### [Source records]
================================

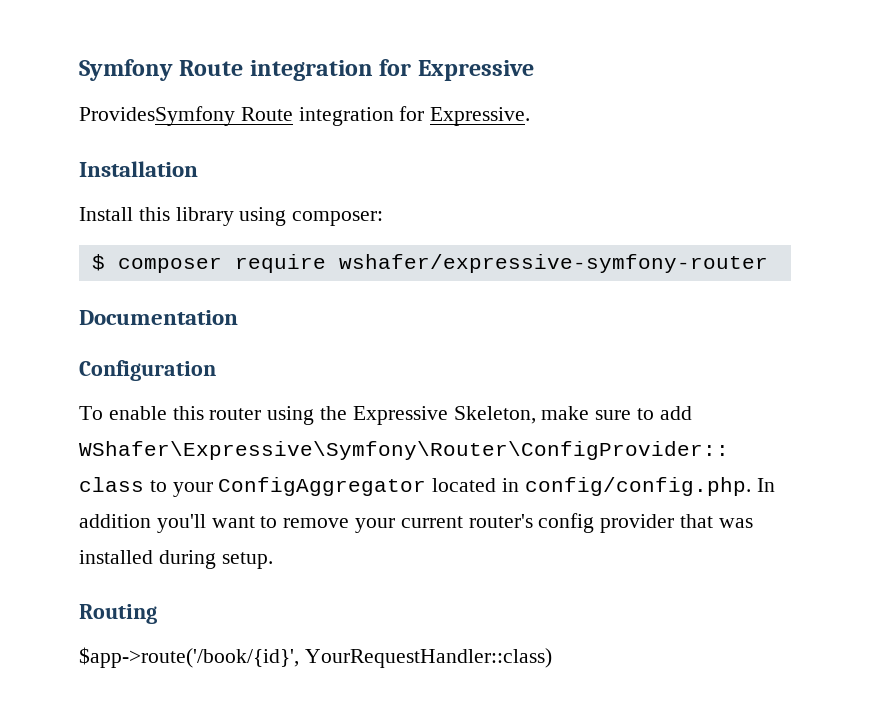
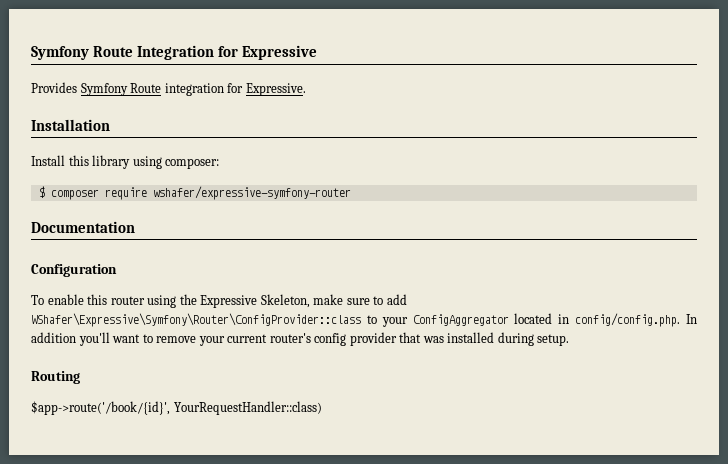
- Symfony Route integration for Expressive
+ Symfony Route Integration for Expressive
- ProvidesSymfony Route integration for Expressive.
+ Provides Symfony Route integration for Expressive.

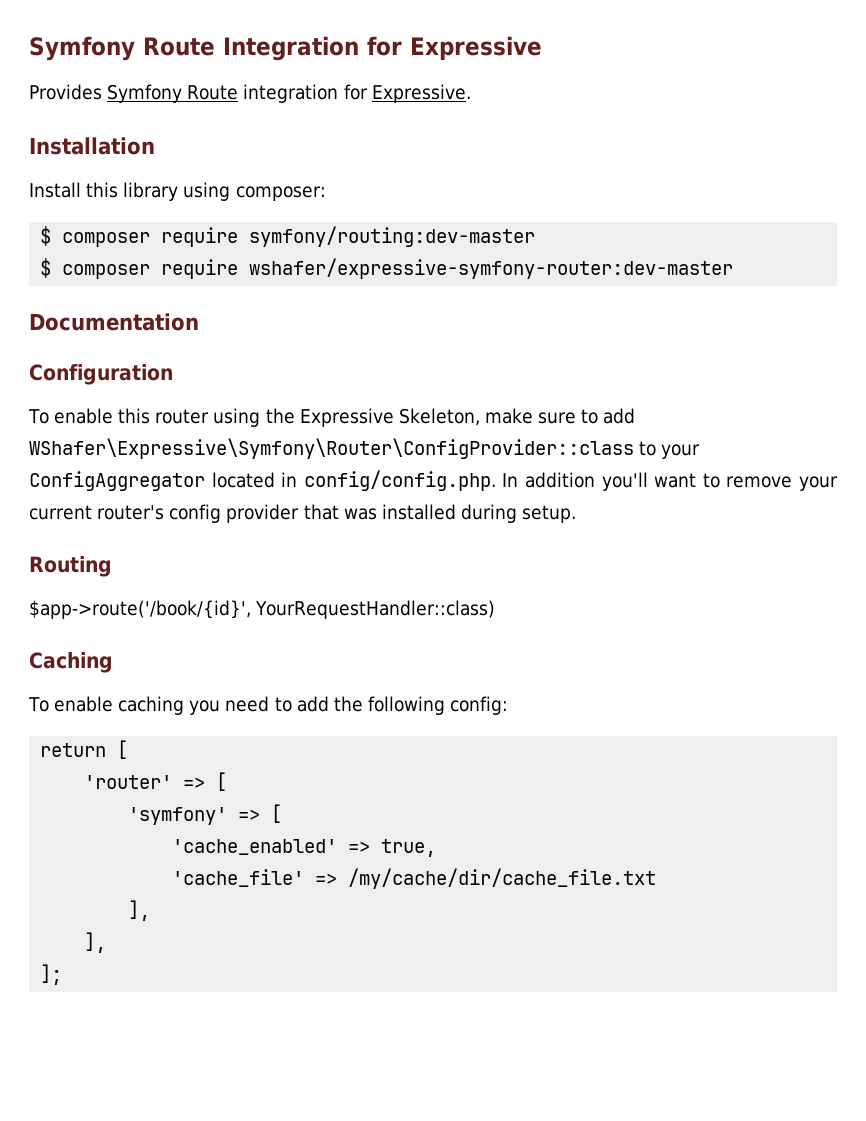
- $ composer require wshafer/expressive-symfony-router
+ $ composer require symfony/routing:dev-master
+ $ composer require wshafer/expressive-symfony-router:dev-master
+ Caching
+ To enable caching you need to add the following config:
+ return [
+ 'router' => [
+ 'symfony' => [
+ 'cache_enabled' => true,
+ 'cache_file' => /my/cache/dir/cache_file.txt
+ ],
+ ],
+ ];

================================

### [WHAT NEEDS TO BE DONE]
Reproduce all of the entries exactly as they appear, though any picture they include must be omitted.

### [ANSWER SECTION]
- Symfony Route integration for Expressive
+ Symfony Route Integration for Expressive
- ProvidesSymfony Route integration for Expressive.
+ Provides Symfony Route integration for Expressive.

- $ composer require wshafer/expressive-symfony-router
+ $ composer require symfony/routing:dev-master
+ $ composer require wshafer/expressive-symfony-router:dev-master
+ Caching
+ To enable caching you need to add the following config:
+ return [
+ 'router' => [
+ 'symfony' => [
+ 'cache_enabled' => true,
+ 'cache_file' => /my/cache/dir/cache_file.txt
+ ],
+ ],
+ ];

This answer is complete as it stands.